EXERCISE INPUT Start Marker

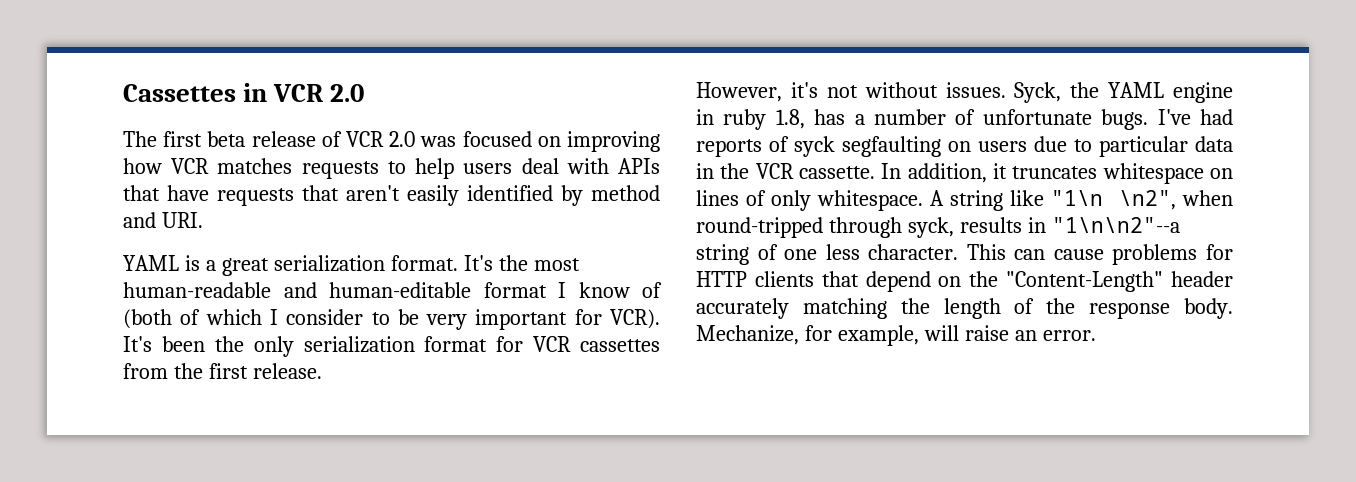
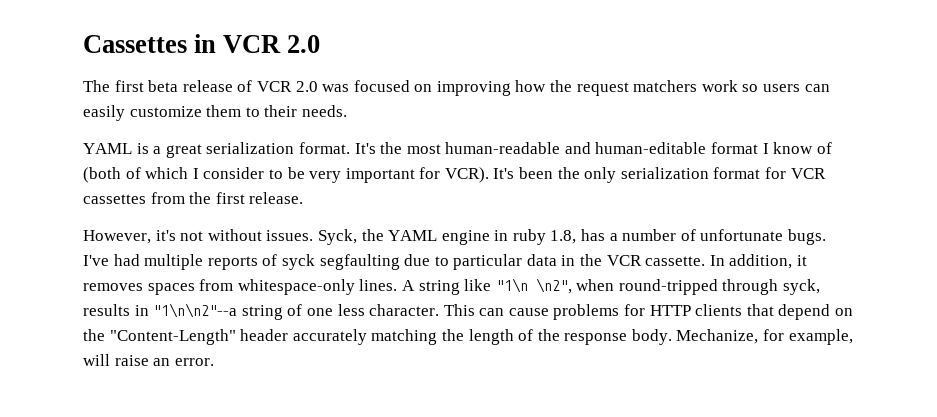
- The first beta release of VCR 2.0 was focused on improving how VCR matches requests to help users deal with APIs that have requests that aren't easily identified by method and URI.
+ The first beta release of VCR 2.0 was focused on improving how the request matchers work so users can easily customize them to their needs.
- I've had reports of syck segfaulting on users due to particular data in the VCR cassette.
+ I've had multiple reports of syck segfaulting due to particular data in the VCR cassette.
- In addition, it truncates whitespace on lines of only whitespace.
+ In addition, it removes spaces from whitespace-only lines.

EXERCISE INPUT End Marker

_DESCRIPTION OF THE TASK_
Drop the images and repeat the data exactly.

_RESPONSE AREA_
- The first beta release of VCR 2.0 was focused on improving how VCR matches requests to help users deal with APIs that have requests that aren't easily identified by method and URI.
+ The first beta release of VCR 2.0 was focused on improving how the request matchers work so users can easily customize them to their needs.
- I've had reports of syck segfaulting on users due to particular data in the VCR cassette.
+ I've had multiple reports of syck segfaulting due to particular data in the VCR cassette.
- In addition, it truncates whitespace on lines of only whitespace.
+ In addition, it removes spaces from whitespace-only lines.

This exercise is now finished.